■ TASK INPUTS

[Start of Attachment]

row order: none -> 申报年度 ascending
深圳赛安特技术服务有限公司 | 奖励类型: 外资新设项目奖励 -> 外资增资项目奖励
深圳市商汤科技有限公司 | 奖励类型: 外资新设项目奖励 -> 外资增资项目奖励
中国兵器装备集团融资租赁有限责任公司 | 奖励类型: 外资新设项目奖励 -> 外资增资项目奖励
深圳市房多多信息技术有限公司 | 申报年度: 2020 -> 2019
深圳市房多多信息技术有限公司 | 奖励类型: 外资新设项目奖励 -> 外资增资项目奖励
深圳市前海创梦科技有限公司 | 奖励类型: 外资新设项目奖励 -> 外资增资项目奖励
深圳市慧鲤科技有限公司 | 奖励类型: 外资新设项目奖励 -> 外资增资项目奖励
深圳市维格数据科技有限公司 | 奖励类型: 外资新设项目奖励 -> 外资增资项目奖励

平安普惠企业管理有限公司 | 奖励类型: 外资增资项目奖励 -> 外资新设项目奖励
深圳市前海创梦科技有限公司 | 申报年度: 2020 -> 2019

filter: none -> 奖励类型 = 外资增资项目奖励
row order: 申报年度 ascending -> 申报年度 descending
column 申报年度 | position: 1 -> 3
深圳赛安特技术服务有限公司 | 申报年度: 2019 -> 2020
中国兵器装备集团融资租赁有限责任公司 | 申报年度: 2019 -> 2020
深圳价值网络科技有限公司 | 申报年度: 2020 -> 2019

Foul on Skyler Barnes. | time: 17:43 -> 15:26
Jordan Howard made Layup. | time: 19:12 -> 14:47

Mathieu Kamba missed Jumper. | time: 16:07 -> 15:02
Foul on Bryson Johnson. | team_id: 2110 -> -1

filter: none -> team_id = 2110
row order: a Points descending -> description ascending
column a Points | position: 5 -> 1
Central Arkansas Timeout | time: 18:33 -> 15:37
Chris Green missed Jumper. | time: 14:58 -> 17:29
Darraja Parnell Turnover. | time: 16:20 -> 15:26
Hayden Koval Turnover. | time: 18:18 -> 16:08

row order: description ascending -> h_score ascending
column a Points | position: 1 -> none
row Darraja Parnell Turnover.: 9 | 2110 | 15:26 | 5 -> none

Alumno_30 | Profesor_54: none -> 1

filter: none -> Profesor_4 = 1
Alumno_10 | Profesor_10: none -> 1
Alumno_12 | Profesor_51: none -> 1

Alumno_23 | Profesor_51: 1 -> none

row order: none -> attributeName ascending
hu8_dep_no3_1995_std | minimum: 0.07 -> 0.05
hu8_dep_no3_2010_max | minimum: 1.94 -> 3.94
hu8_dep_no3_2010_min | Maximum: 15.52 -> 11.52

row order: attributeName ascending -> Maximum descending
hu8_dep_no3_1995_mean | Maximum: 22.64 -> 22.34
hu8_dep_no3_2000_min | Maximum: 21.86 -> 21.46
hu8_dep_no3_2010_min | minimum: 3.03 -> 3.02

[End of Attachment]

■ PROBLEM
If a line in the records contains "minimum", report it.

■ FINAL ANSWER
hu8_dep_no3_1995_std | minimum: 0.07 -> 0.05
hu8_dep_no3_2010_max | minimum: 1.94 -> 3.94
hu8_dep_no3_2010_min | minimum: 3.03 -> 3.02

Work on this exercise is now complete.